Dan apple tidak mungkin mengubah bisnis model berbasis tekhnologi terdepan dari pesaingnya. Karena itulah keunggulannya. Terus mengapa Apple hanya bergantung kepada Foxconn ? ya untuk menjaga rahasia perusahaan, seperti kekayaan intelektual dan kontrol terhadap proses produksi. Jadi paham ya. Mengapa sulit bagi Apple bisa memenuhi local konten (TKDN) 40% yang ditetapkan oleh pemerintah.
Loh mengapa merek smartphone lainnya tidak ada masalah memenuhi TKDN 40%? Kalau mau jujur tidak ada yang mencapai 40% TKDN. Mereka hanya manufaktur di Indonesia dengan supply chain impor. Bukan rahasia umum kalau semua main soal TKDN. Sementara Apple patuh dengan standar international terkait dengan good governance. Apple tidak bisa "main" seperti produsen hape lainnya.
Dan lagi engga mudah jadi pemasok Apple. Teknologi hape merek lain tidak rumit. Beda jaun dengan Iphone produk Apple. Apa sih rumitnya ? Misal, tingginya tingkat kompleksitas yang melekat pada desain layar. Tingkat keberhasilan untuk layar iPhone 6 yang berukuran 4,7 inci adalah sekitar 85% sedangkan untuk iPhone 6 Plus dengan layar 5,5 inci adalah sebesar 50-60%. Kalau perusahaan engga jago amat, mana berani jadi supplier Apple.
Yang saya tahu dari teman, udah lama Foxcon berusaha menemukan mitra di Indonesia untuk jadi pemasok. Namun gagal. Apa pasal ? Di Indonesia belum ada ekosistem bisnis high tech yang melibatkan R&D. Semua hanya tukang jahit doang. Beda dengan Malaysia yang sudah sangat maju industry high tech nya. Apple tidak ada masalah invest di Malaysia.
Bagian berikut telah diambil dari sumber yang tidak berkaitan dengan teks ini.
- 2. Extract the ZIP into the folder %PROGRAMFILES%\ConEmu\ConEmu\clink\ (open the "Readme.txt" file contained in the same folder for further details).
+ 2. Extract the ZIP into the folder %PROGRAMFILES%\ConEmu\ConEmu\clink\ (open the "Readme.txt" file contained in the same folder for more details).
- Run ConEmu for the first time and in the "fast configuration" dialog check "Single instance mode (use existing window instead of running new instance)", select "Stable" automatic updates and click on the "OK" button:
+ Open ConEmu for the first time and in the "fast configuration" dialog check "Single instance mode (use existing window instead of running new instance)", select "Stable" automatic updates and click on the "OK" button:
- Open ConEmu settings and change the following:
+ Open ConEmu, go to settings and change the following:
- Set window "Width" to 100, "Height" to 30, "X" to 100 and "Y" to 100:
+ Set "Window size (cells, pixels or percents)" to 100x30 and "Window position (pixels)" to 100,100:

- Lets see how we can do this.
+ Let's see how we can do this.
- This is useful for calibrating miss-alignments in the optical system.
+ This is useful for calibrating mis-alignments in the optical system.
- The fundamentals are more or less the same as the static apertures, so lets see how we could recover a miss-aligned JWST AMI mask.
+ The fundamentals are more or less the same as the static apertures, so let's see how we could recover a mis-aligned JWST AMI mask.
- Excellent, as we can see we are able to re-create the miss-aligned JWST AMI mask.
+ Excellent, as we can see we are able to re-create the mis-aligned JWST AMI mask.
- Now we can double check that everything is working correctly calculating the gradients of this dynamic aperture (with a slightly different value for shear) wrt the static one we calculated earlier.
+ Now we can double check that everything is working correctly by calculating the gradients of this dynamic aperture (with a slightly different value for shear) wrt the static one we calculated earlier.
Padahal era Soeharto, Malaysia belajar dari Indonesia dalam membangun industry high tech.
Disamping itu, Apple adalah perusahaan yang sudah menerapkan ESG sangat ketat. Maklum dana investasi mereka berasal dari pasar uang dan pasar modal. Jadi kepatuhan terhadap ESG adalah keniscayaan. Nah menurut Apple, Indonesia itu tidak patuh terhadap ESG. Terbukti adanya kasus korupsi Timah dan rusaknya lingkungan penambangan nikel. Sementara salah satu material apple itu adalah timah dan nikel powder.
Nah kalau akhirnya Apple harus investasi di Indonesia sesuai dengan minimal local konten 40%, itu artinya Apple harus all out. Resiko tentu sangat besar, terutama dalam hal riset tekhnologi. Harus ada transfer tekhnologi ke perusahaan di Indonesia. Itu pasti sangat mahal. Kalau engga diberi insentif oleh pemerintah, misal bebas pajak 50 tahun, ya mana mau mereka ambil resiko. Karena semua negara maju yang peduli kepada industrialisasi memberikan insentif bebas pajak kepada industry high tech yang lakukan riset.
Saya setuju dengan tekad pemerintah untuk konsisten terhadap TKDN, tetapi itu jangan hanya aturan doang. Harus pula disertai dengan dukungan riset kepada industry high tech dalam negeri. Agar kita bisa bersinergi dengan raksasa hich tech yang sudah jadi raja seperti SMC ( Taiwan Semiconductor Manufacturing Company ), Samsung, United Microelectronics Corporation ( UMC ), GlobalFoundries, Semiconductor Manufacturing International Corporation ( China). Kalau engga, aturan itu hanya jadi bahan ketawaan mereka.
Apple tidak akan tunduk begitu saja terhadap kebijakan TKDN, walau pasar domestic kita besar. Karena Apple tahu, konsumen iphone di Indonesia itu kelas menengah atas. Jumlahnya engga banyak. Mereka bisa terbang ke Singapore untuk beli hape. Kan hanya 1,5 jam penerbangan. Saran saya, lebih baik setujui aja proposal Apple untuk berinvestasi di Bandung. Walau itu hanya produksi casing dan accessories, engga apa. Kan bisa tampung angkatan kerja. Setidaknya yang kena PHK pabrik tekstil bisa kerja di sini. Setelah itu focus lah benahi ekositem industry high tech. Yuk, cerdas ya sayang. Udahan bego nya.